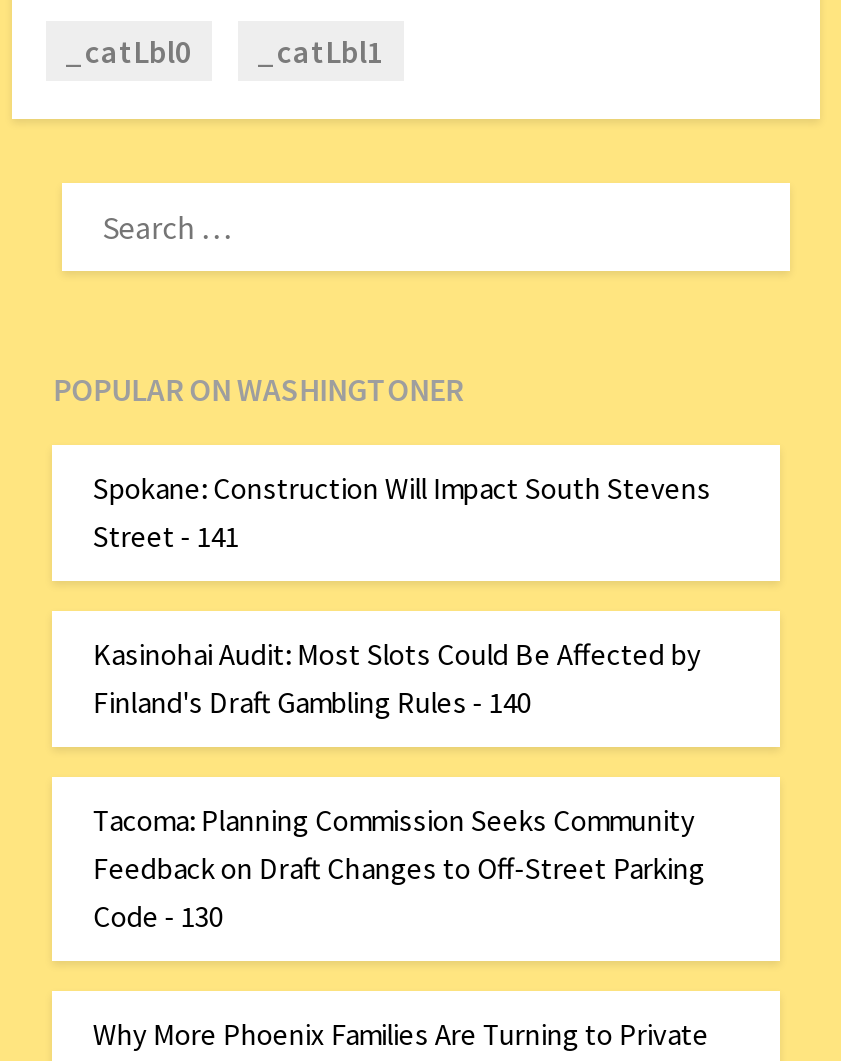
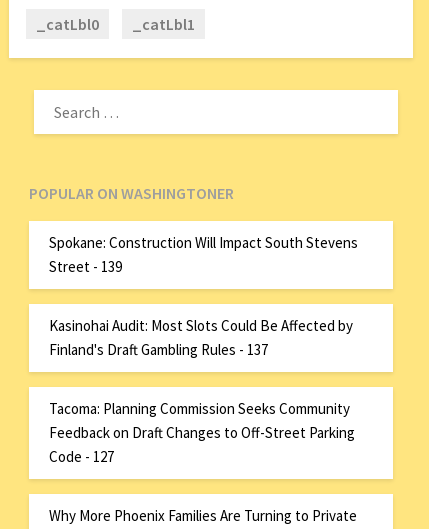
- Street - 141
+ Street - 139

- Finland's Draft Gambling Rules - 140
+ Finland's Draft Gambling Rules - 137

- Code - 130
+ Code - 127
==
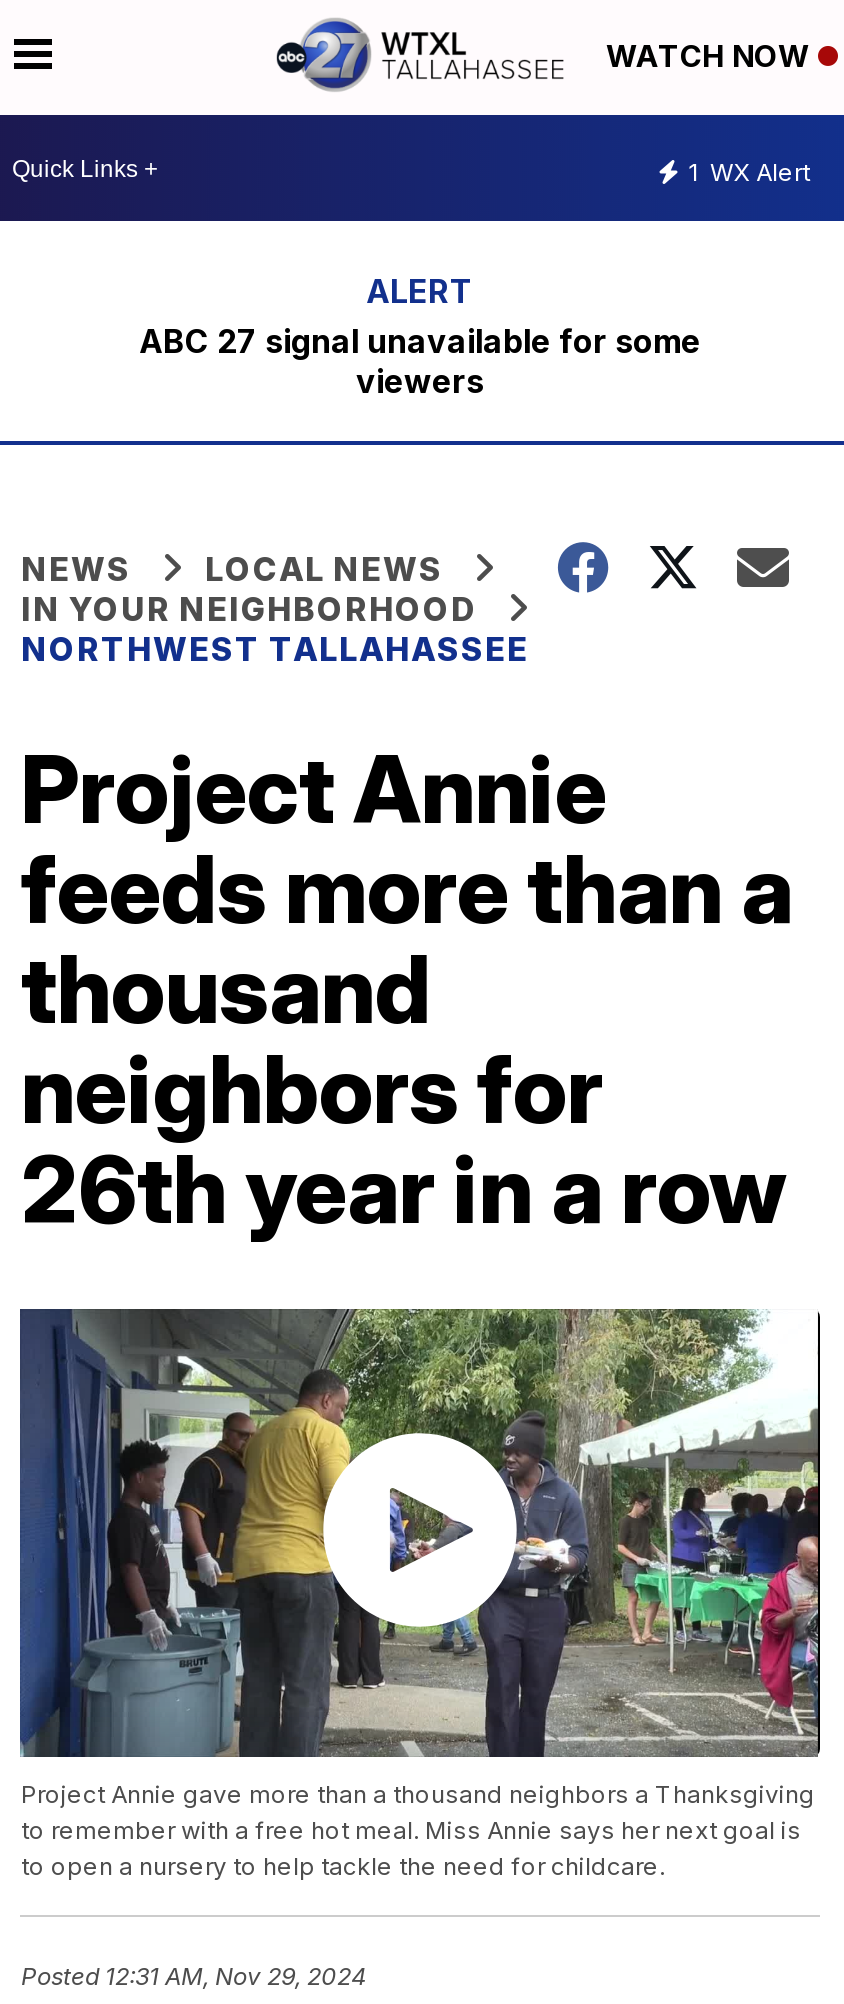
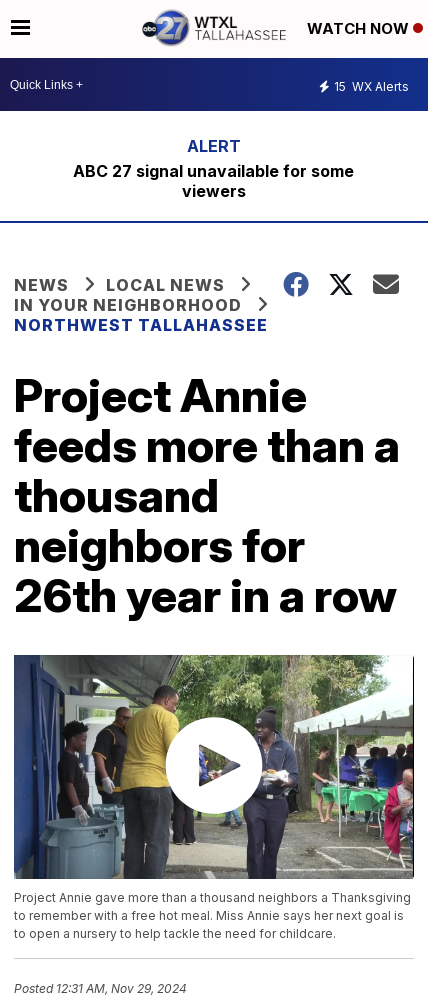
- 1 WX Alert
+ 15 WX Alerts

== TASK ITEM ==
Filter the entries and copy each line with "Rules".

== EXERCISE ANSWER ==
- Finland's Draft Gambling Rules - 140
+ Finland's Draft Gambling Rules - 137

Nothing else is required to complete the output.